→ ACTION ITEM
Every entry below should appear in the answer exactly as written, apart from the pictures.

[Items listed in a dataset]
○ ○ ○ ○

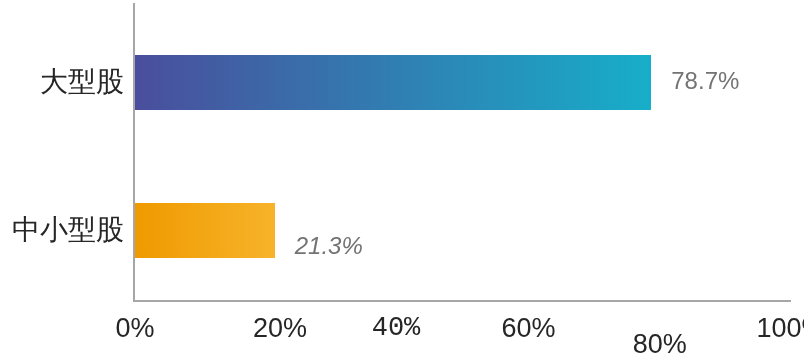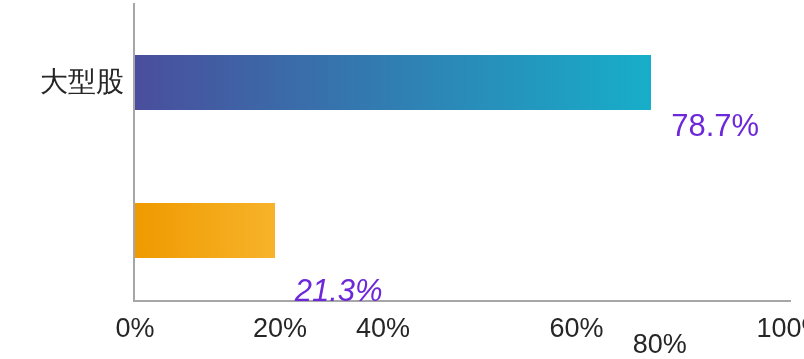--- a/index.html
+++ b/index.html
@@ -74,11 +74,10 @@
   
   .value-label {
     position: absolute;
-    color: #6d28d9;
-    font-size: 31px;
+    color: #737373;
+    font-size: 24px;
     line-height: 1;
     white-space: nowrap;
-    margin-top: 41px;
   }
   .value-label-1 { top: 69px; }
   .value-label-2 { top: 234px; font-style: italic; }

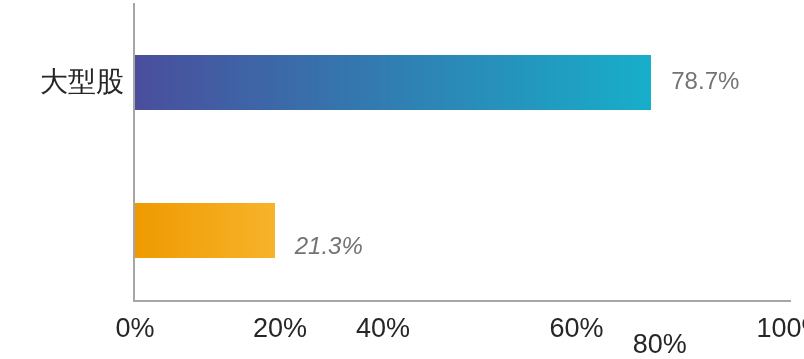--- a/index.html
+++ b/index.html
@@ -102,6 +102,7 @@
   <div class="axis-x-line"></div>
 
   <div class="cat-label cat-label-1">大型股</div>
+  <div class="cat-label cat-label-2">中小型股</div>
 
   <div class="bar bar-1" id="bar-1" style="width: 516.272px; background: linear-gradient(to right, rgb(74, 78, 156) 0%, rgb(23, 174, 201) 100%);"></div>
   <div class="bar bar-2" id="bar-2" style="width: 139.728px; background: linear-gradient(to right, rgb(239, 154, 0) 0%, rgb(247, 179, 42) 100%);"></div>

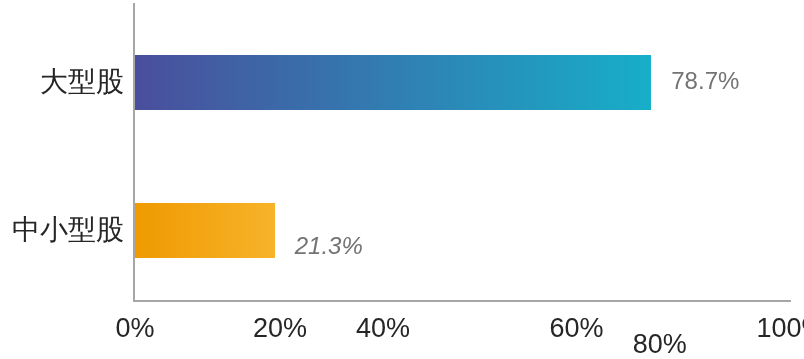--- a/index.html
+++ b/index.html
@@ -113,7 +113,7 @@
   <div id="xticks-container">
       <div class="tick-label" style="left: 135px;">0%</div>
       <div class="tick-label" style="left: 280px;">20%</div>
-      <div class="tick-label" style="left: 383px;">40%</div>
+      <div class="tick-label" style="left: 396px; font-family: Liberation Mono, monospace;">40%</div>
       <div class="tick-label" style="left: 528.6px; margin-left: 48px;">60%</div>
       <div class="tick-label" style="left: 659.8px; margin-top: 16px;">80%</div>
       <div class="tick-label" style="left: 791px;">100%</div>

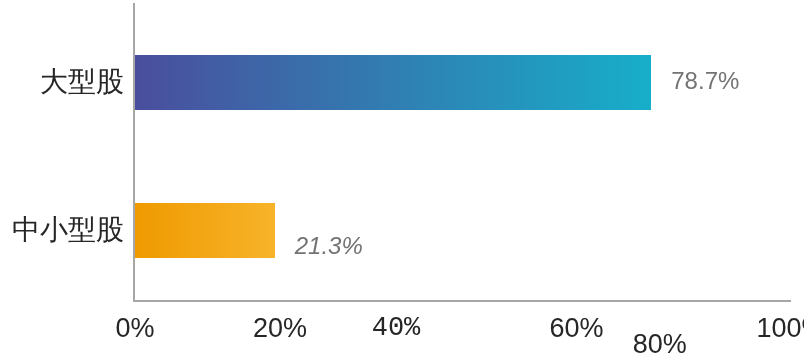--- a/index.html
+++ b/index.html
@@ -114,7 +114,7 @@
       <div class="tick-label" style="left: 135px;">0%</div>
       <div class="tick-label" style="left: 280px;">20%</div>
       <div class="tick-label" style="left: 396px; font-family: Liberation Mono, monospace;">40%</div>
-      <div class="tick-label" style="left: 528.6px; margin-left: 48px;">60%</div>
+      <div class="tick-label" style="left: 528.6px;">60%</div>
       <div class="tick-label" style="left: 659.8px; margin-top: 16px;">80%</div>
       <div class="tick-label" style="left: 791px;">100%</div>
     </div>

○ ○ ○ ○

→ EXERCISE RESPONSE
--- a/index.html
+++ b/index.html
@@ -74,11 +74,10 @@
   
   .value-label {
     position: absolute;
-    color: #6d28d9;
-    font-size: 31px;
+    color: #737373;
+    font-size: 24px;
     line-height: 1;
     white-space: nowrap;
-    margin-top: 41px;
   }
   .value-label-1 { top: 69px; }
   .value-label-2 { top: 234px; font-style: italic; }

--- a/index.html
+++ b/index.html
@@ -102,6 +102,7 @@
   <div class="axis-x-line"></div>
 
   <div class="cat-label cat-label-1">大型股</div>
+  <div class="cat-label cat-label-2">中小型股</div>
 
   <div class="bar bar-1" id="bar-1" style="width: 516.272px; background: linear-gradient(to right, rgb(74, 78, 156) 0%, rgb(23, 174, 201) 100%);"></div>
   <div class="bar bar-2" id="bar-2" style="width: 139.728px; background: linear-gradient(to right, rgb(239, 154, 0) 0%, rgb(247, 179, 42) 100%);"></div>

--- a/index.html
+++ b/index.html
@@ -113,7 +113,7 @@
   <div id="xticks-container">
       <div class="tick-label" style="left: 135px;">0%</div>
       <div class="tick-label" style="left: 280px;">20%</div>
-      <div class="tick-label" style="left: 383px;">40%</div>
+      <div class="tick-label" style="left: 396px; font-family: Liberation Mono, monospace;">40%</div>
       <div class="tick-label" style="left: 528.6px; margin-left: 48px;">60%</div>
       <div class="tick-label" style="left: 659.8px; margin-top: 16px;">80%</div>
       <div class="tick-label" style="left: 791px;">100%</div>

--- a/index.html
+++ b/index.html
@@ -114,7 +114,7 @@
       <div class="tick-label" style="left: 135px;">0%</div>
       <div class="tick-label" style="left: 280px;">20%</div>
       <div class="tick-label" style="left: 396px; font-family: Liberation Mono, monospace;">40%</div>
-      <div class="tick-label" style="left: 528.6px; margin-left: 48px;">60%</div>
+      <div class="tick-label" style="left: 528.6px;">60%</div>
       <div class="tick-label" style="left: 659.8px; margin-top: 16px;">80%</div>
       <div class="tick-label" style="left: 791px;">100%</div>
     </div>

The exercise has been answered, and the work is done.